RECORDED DATA.
= = =
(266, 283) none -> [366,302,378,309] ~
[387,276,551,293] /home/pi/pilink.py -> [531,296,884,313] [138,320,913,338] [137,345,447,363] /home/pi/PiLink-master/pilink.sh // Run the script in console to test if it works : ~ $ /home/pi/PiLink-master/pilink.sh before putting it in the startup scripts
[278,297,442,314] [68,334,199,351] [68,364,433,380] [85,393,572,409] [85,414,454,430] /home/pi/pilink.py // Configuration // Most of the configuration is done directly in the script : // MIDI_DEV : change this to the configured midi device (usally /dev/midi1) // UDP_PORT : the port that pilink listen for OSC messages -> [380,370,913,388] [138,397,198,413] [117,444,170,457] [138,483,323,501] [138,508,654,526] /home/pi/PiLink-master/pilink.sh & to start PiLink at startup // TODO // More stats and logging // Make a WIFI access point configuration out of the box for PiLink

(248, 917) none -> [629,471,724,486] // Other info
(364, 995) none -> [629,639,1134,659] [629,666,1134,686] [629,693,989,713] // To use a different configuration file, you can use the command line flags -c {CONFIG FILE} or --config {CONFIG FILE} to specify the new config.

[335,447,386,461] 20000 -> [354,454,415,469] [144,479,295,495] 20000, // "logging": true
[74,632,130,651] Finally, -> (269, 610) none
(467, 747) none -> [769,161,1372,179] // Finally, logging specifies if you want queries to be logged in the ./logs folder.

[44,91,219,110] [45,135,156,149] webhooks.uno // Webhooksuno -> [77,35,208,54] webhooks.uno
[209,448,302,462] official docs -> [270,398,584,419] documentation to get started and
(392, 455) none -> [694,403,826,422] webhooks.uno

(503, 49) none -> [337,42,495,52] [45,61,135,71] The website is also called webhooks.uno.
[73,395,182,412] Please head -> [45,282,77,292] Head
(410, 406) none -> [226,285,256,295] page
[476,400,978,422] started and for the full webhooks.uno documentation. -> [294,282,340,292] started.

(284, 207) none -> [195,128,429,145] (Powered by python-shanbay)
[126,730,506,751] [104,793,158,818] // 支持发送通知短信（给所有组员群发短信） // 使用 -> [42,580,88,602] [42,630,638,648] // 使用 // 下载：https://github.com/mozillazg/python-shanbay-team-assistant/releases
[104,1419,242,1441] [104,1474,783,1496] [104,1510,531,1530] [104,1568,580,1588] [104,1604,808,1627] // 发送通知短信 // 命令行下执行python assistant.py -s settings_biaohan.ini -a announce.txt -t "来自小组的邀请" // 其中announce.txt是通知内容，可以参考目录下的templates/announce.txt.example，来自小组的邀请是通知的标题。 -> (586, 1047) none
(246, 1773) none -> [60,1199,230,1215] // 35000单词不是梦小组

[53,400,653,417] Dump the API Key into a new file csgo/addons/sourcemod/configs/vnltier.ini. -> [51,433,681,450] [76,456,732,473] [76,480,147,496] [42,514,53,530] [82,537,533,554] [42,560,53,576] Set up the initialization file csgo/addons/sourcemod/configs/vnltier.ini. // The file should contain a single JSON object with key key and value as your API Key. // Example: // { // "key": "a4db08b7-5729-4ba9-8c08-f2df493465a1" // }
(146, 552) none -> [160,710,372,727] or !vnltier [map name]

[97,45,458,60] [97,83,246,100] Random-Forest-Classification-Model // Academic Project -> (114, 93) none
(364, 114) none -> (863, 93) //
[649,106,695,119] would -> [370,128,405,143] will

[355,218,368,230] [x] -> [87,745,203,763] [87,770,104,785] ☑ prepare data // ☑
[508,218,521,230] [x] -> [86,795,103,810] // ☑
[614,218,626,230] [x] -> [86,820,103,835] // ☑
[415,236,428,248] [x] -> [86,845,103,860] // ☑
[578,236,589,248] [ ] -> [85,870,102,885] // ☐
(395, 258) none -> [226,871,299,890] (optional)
= = =
INSTRUCTIONS TO FOLLOW.
Extract, from the material above, each line holding the word "started".

ANSWER BOX.
[209,448,302,462] official docs -> [270,398,584,419] documentation to get started and
[476,400,978,422] started and for the full webhooks.uno documentation. -> [294,282,340,292] started.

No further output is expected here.